Learn the Fundamental Social Skill
- Les Parrott & Neil Clark Warren Authors
- 2004 17 Aug
If you have avoided the common pitfalls of social insecurity and are becoming more tuned in to reading your social barometer, you are primed to focus on a single skill that the socially competent continually master. This single skill may be the most important thing you can do for making meaningful connections and for understanding and carrying out the principles of self-giving love.
Its simplicity, if not studied, causes it to go unnoticed. But once you recognize its power, you will never approach a relationship without it. The skill? Asking a string of quality questions.
In 1937 the grandfather of all people-skills books was published. It was an overnight hit, eventually selling 15 million copies. And today that book, How to Win Friends and Influence People by Dale Carnegie, is just as useful as it was when it was first published. Why? Because Dale Carnegie had an understanding of human nature that will never be outdated and he knew how to ask quality questions. The skills he teaches in this classic book are undergirded by a pervasive principle: People crave to be known and appreciated.
Quality questions are intentionally designed to open up a person’s spirit. They aren’t throwaway questions, like, “How about those Red Sox?” or “Can you believe this weather?” though those types of questions certainly have their place.
Quality questions invite vulnerability, but are not invasive. They are personal, but respect privacy. They are asked out of genuine interest, but are never blunt. A quality question conveys kindness, warmth, concern, and interest. It is couched in affirmation and appreciation.
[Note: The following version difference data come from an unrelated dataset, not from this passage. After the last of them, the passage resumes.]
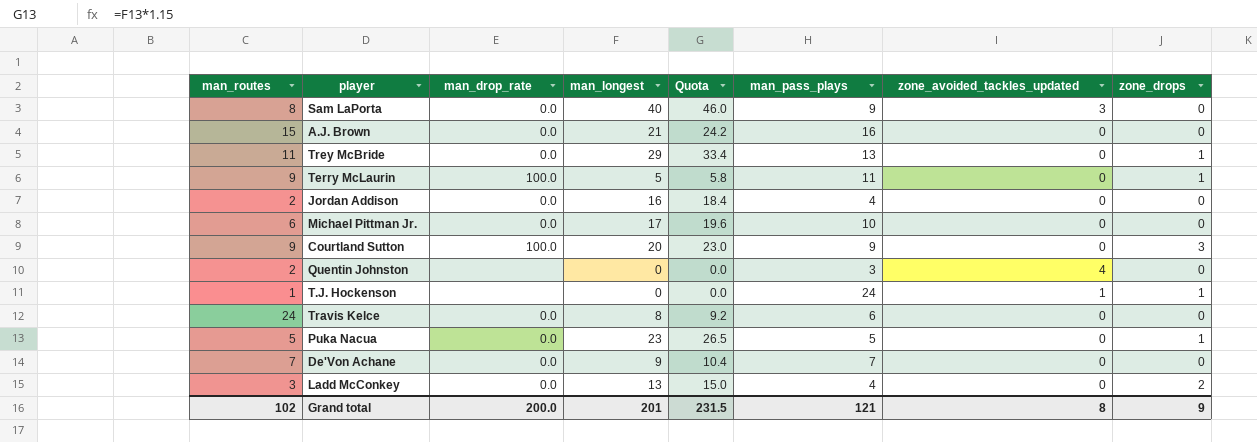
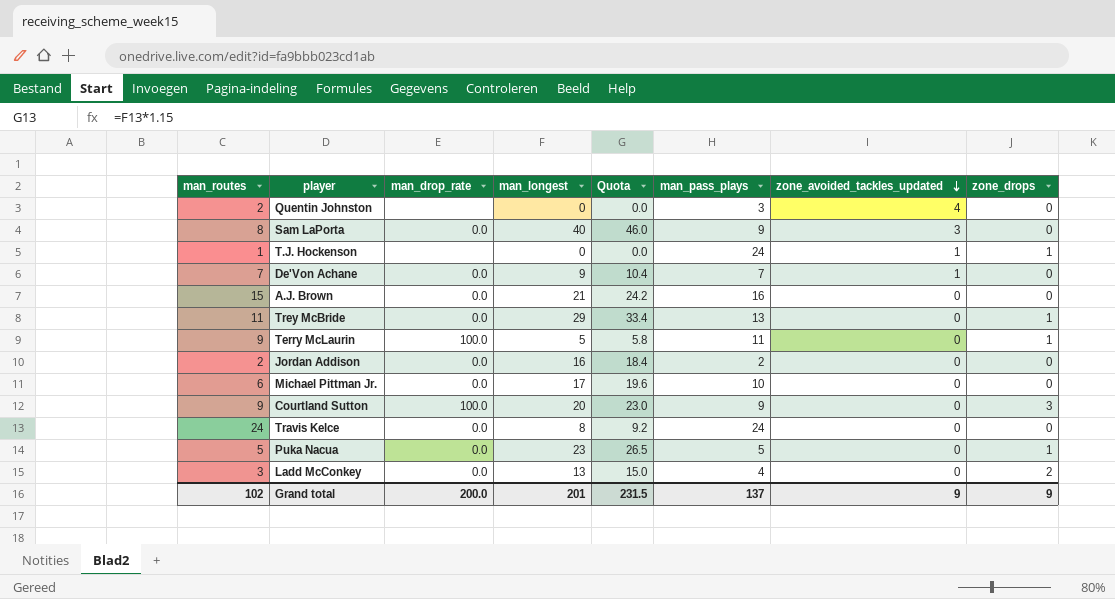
row order: none -> zone_avoided_tackles_updated descending
De'Von Achane | zone_avoided_tackles_updated: 0 -> 1
Jordan Addison | man_pass_plays: 4 -> 2
Travis Kelce | man_pass_plays: 6 -> 24
Grand total | man_pass_plays: 121 -> 137
Grand total | zone_avoided_tackles_updated: 8 -> 9

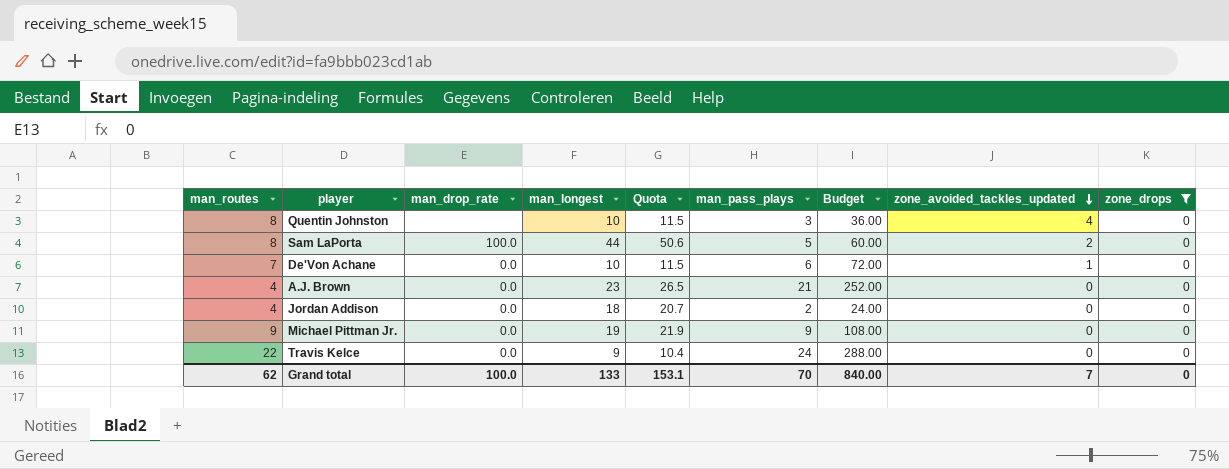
filter: none -> zone_drops = 0
column Budget | formula: none -> [man_pass_plays] * 12
Quentin Johnston | man_routes: 2 -> 8
Quentin Johnston | man_longest: 0 -> 10
Quentin Johnston | Quota: 0.0 -> 11.5
Sam LaPorta | man_drop_rate: 0.0 -> 100.0
Sam LaPorta | man_longest: 40 -> 44
Sam LaPorta | Quota: 46.0 -> 50.6
Sam LaPorta | man_pass_plays: 9 -> 5
Sam LaPorta | zone_avoided_tackles_updated: 3 -> 2
De'Von Achane | man_longest: 9 -> 10
De'Von Achane | Quota: 10.4 -> 11.5
De'Von Achane | man_pass_plays: 7 -> 6
A.J. Brown | man_routes: 15 -> 4
A.J. Brown | man_longest: 21 -> 23
A.J. Brown | Quota: 24.2 -> 26.5
A.J. Brown | man_pass_plays: 16 -> 21
Jordan Addison | man_routes: 2 -> 4
Jordan Addison | man_longest: 16 -> 18
Jordan Addison | Quota: 18.4 -> 20.7
Michael Pittman Jr. | man_routes: 6 -> 9
Michael Pittman Jr. | man_longest: 17 -> 19
Michael Pittman Jr. | Quota: 19.6 -> 21.9
Michael Pittman Jr. | man_pass_plays: 10 -> 9
Travis Kelce | man_routes: 24 -> 22
Travis Kelce | man_longest: 8 -> 9
Travis Kelce | Quota: 9.2 -> 10.4
Grand total | man_routes: 102 -> 62
Grand total | man_drop_rate: 200.0 -> 100.0
Grand total | man_longest: 201 -> 133
Grand total | Quota: 231.5 -> 153.1
Grand total | man_pass_plays: 137 -> 70
Grand total | zone_avoided_tackles_updated: 9 -> 7
Grand total | zone_drops: 9 -> 0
Here’s an example. Not long ago, the two of us were in Dallas together to speak at a conference. The host assigned to pick us up at the airport was waiting outside security with our names on a placard. “Howdy, my name is J.T.,” he said as he reached to carry a suitcase or two. We hopped into his vehicle and were on our way – until we hit rush-hour traffic. We were at a near standstill for nearly two hours, and that gave us plenty of time to talk.
“Tell us about your hobbies, J.T. What do you do for fun?” we asked.
He became animated as he told us about playing racquetball.
“Sounds like you really enjoy it,” one of us followed up, “and I bet you get plenty of exercise.”
“Oh yes,” he replied, and then he went into describing the competition he entered last year and how he fared.
“You really love it, don’t you?” we said.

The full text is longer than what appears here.